# what is ph, nitrite, and ammonia



## KENNYBLAST2005 (Apr 9, 2009)

does ph levels, ammonia, nitrate and all that stuff have anything to with growth rate? and what about the overall health of the fish?


----------



## dschoter05 (Oct 14, 2008)

one word YES. Ph should be stablesome where around 7, ammonia 0, nitrite 0 and nitrate less than 40. These are the ideal conditions for best grow and healthy fish.


----------



## Murphy18 (Oct 17, 2008)

Yes, it is better to have a stable ph rather than a fluctuating one. Piranhs cannot adapt an cope to the acidity of the water changing all the time. Ammo 0 NitrIte 0 and NitrAte Ideally 0, but below 40 is accepted.


----------



## Grosse Gurke (Jan 3, 2003)

Murphy18 said:


> Yes, it is better to have a stable ph rather than a fluctuating one. Piranhs cannot adapt an cope to the acidity of the water changing all the time. Ammo 0 NitrIte 0 and NitrAte Ideally 0, but below 40 is accepted.

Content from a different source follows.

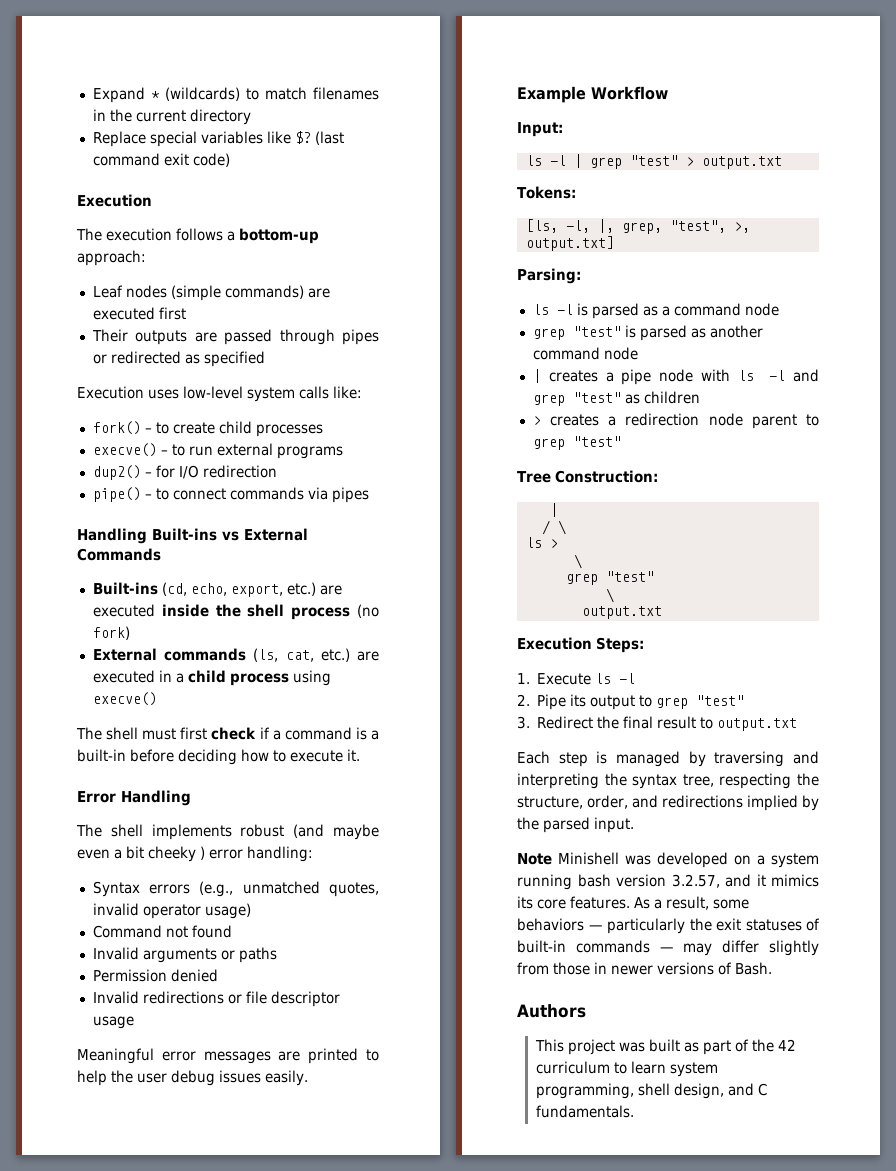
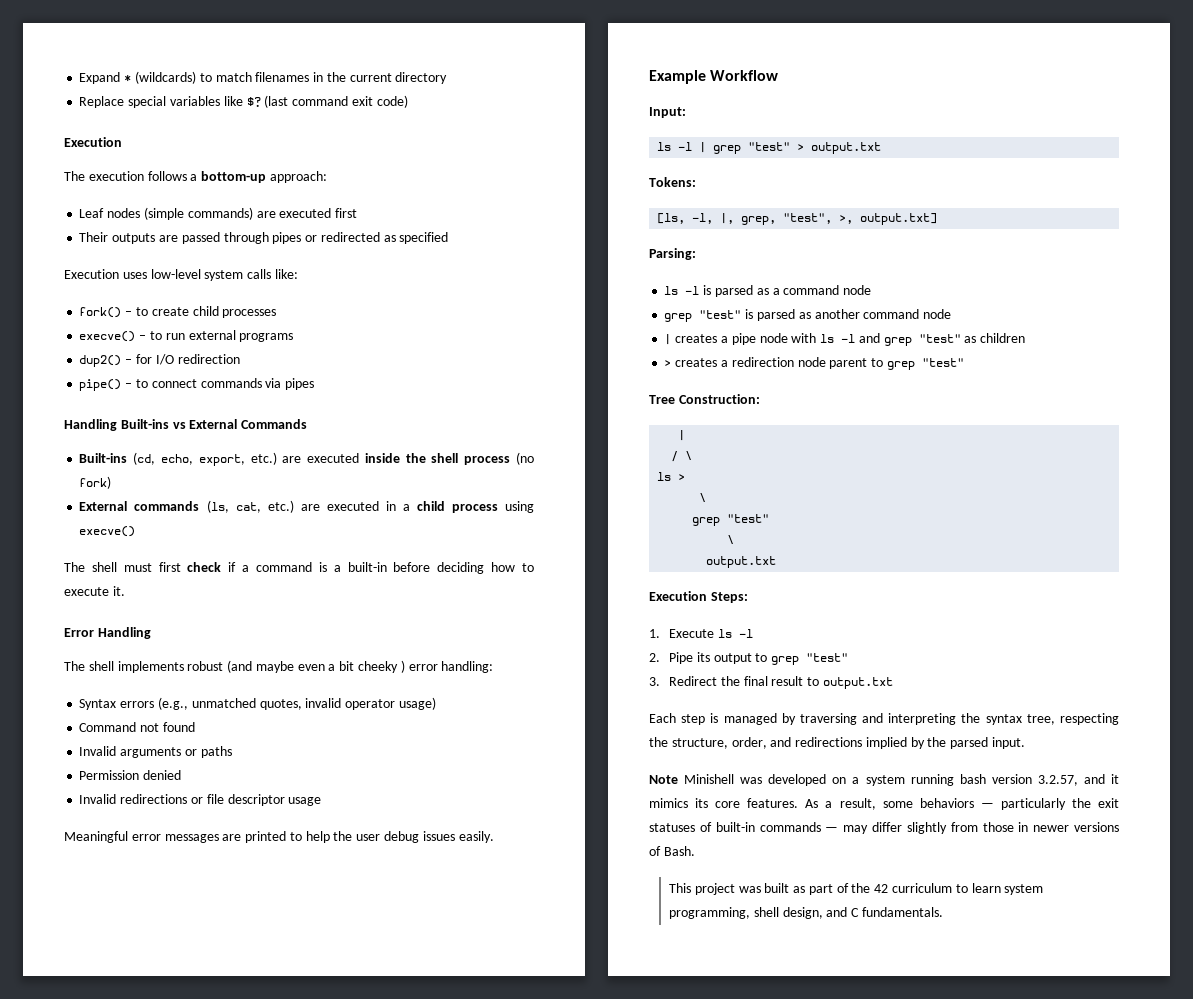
- Authors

NitrAtes wont be zero unless you do 100% daily water changes...or have a tank full of plants.


----------



## Murphy18 (Oct 17, 2008)

Yes, i forgot to mention that you will very rarely get 0 nitrates.


----------



## FEEFA (Nov 19, 2007)

Murphy18 said:


> Yes, i forgot to mention that you will very rarely get 0 nitrates.


Way to regergiate info, do you even know what you're saying


----------



## KENNYBLAST2005 (Apr 9, 2009)

dschoter05 said:


> one word YES. Ph should be stablesome where around 7, ammonia 0, nitrite 0 and nitrate less than 40. These are the ideal conditions for best grow and healthy fish.


PH AROUND 7?????? DAMN IM AT ABOUT 6 OR A JUST A LIL LOWER. MY CHART STOPS AT 6. THATS BAD ISNT IT?


----------



## Dr. Giggles (Oct 18, 2003)

THE RZA said:


> one word YES. Ph should be stablesome where around 7, ammonia 0, nitrite 0 and nitrate less than 40. These are the ideal conditions for best grow and healthy fish.


PH AROUND 7?????? DAMN IM AT ABOUT 6 OR A JUST A LIL LOWER. MY CHART STOPS AT 6. THATS BAD ISNT IT?
[/quote]
Could be. At below 5.5 the nitrifying bacteria begins to die off in the filter because they cant survive in such acidic conditions. If your ammonia and nitrites are testing at 0 ppm than you have nothing to worry about at the moment. If your tap water has a pH of 7.0 or higher than chances are you need to either reduce feedings, cut down on the amount of fish in the tank, or increase your water change regiment.


----------



## KENNYBLAST2005 (Apr 9, 2009)

Dr. Giggles said:


> one word YES. Ph should be stablesome where around 7, ammonia 0, nitrite 0 and nitrate less than 40. These are the ideal conditions for best grow and healthy fish.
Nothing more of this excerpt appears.